After the war, he got a job as an electrician in Kentucky. When he cashed his first check at the liquor store, he recalled the cashier saying, “What’s a nigger like you making this kind of money?”
When he was driving down Route 41 South on his way home from work one evening at dusk, a car pulled up next to him and a white male in the passenger seat began shooting at him. In a frenzy, he turned around and hit the gas. He made it home in one piece. When asked how he slept that night, his face froze. “Didn’t,” he said.
There were many nights when Ford did not sleep.
After a year, he returned to New York, even though the jobs did not pay as well. Back in the city, drugs helped him slide down. He did drugs during his youth in Harlem, did more in the Army and, after returning to an environment with little support, Ford became addicted to crack.
All of his money was spent on drugs. His family slowly stopped supporting him and by 1985, he was homeless. He lived on the streets of New York for a quarter of a century.
In the ’90s he managed to get a job selling The Onion and the Daily News at Grand Central. He sold papers from 8 a.m. to noon, left to get high, and then returned to sell papers from 2 to 8 p.m.
In some ways, his schedule today is not so different from what it was back then. He said he preaches on the shuttle not only to raise awareness for a cause, but for his own redemption.
He’d been in and out of rehab for his addiction. About a decade ago, the doctors told Ford that he would soon die from kidney and blood disease if he didn’t quit drugs. It prompted him to go to rehab for the fourth time.
“It didn’t work none of the other times because I wasn’t ready,” he said. “You can’t just go to rehab. You have to be ready to want to change.”
He met his ex-wife in rehab. They had two children, but their relationship ended in divorce due to domestic violence. Ford’s 25-year-old son recently graduated from Berklee College of Music.
His 15-year-old daughter is named Hope. “I finally got off drugs because I wanted to be there for my daughter,” he said. “I have to start being the example. I can’t act stupid and tell her not to act stupid.”
The Long Road to Recovery
Ford struggles with fleeting fits of anger, memory loss, and suspicion. “If I’m still alive, you can count on me being there,” he said, when we set up a time for him to tell his story. He didn’t show up. He was still alive though, just marked the wrong date on the calendar.

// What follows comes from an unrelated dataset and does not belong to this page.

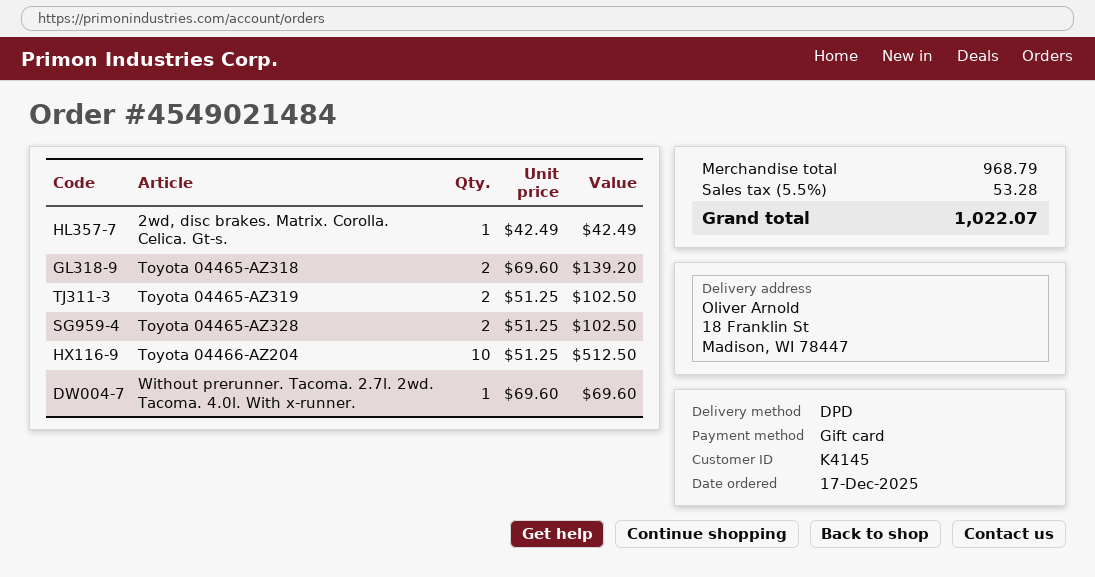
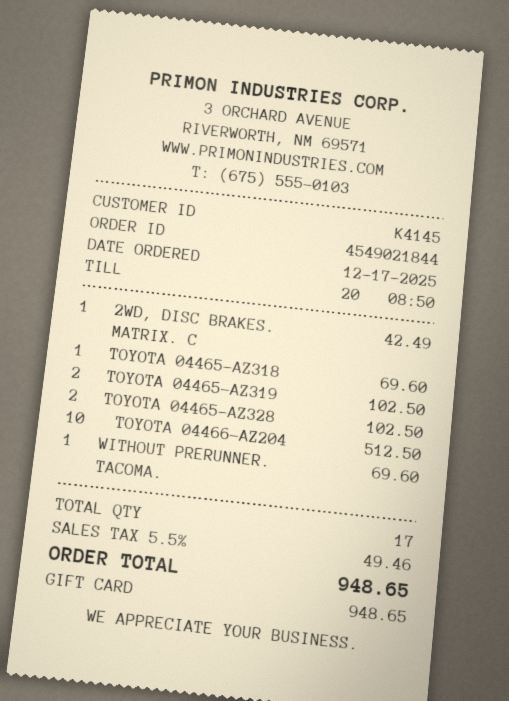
order number: 4549021484 -> 4549021844
Toyota 04465-AZ318: 2 for 139.20 -> 1 for 69.60
tax: 5.5% = 53.28 -> 5.5% = 49.46
total: 1022.07 -> 948.65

When he telephoned, he expressed anger and said an interview was never set up.
Ford has the dignity to admit his mental health is in a recovering process. “It takes a lot of strength to say, ‘I’m going through a mental health recovery,'” said John Tatarakis, a recovery coordinator at New York Harbor Healthcare System.
Tatarakis has been working with Ford for three years on the advocacy council. “He uses the phrase ‘my recovery,’ all the time, and that’s really brave of a veteran to say,” he said.

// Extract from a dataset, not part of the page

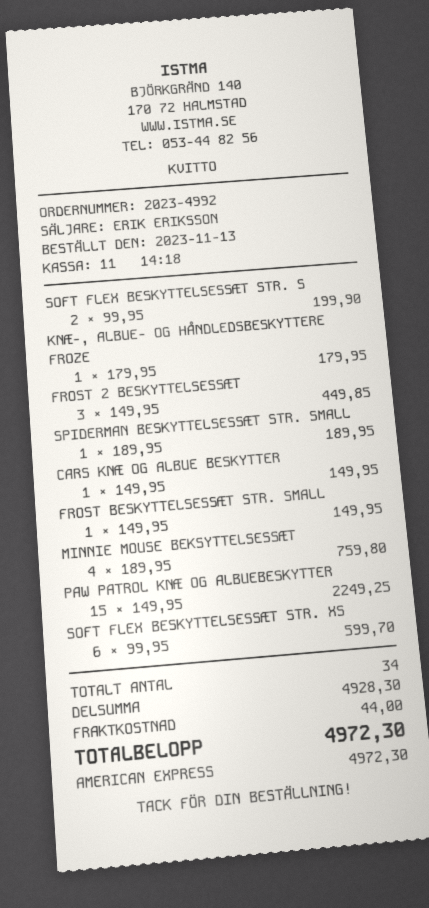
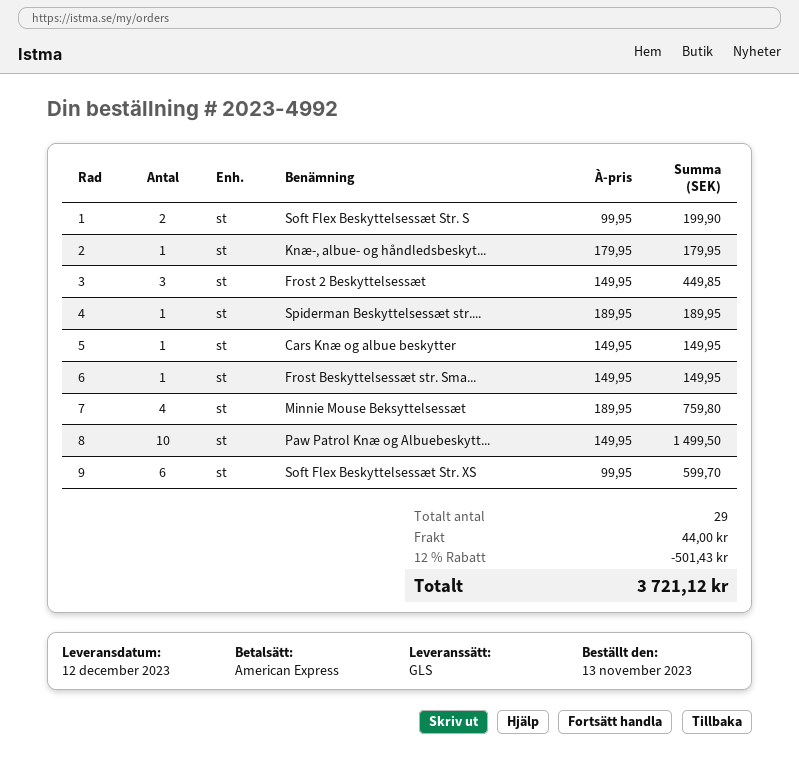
PAW PATROL KNÆ OG ALBUEBESKYTTER: 15 x 149.95 = 2249.25 -> 10 x 149.95 = 1499.50
total quantity: 34 -> 29
discount: none -> 12% = 501.43
total: 4972.30 -> 3721.12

Other members of the council note that Ford is highly dependable when it comes to remembering what benefits veterans are entitled to, and attending meetings at the veterans advocacy council.
A Symbol of Hope at the VA
Ford consistently attends meetings with the Manhattan Veterans Advocacy Council, a group of veterans who advocate for better mental health services. He began attending meetings five years ago; sometimes he attends in the place of the chairman.

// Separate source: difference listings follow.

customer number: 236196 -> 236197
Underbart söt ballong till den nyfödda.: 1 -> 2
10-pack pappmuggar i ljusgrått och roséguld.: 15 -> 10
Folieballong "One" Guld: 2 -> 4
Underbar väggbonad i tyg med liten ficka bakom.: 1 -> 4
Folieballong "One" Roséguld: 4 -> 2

Ford sits in on administration meetings on the updates for various veteran programs. He files books and paperwork to document the progress of the council as public information.
Members of the council say he has been an invaluable source of insight in regard to the needs of veterans. “A lot of energy has gone into recent Iraqi veterans, but he’s a reminder that we don’t forget the other veterans, to include all veterans in our programs,” Tatarakis said.
He is spending the remainder of his days talking to veterans about their benefits, and lending an understanding ear to their problems. “Other veterans see him as a role model,” Tatarakis said.
“I’m just there to listen,” Ford said. “I’m gonna help them get what I didn’t get when I first got here.”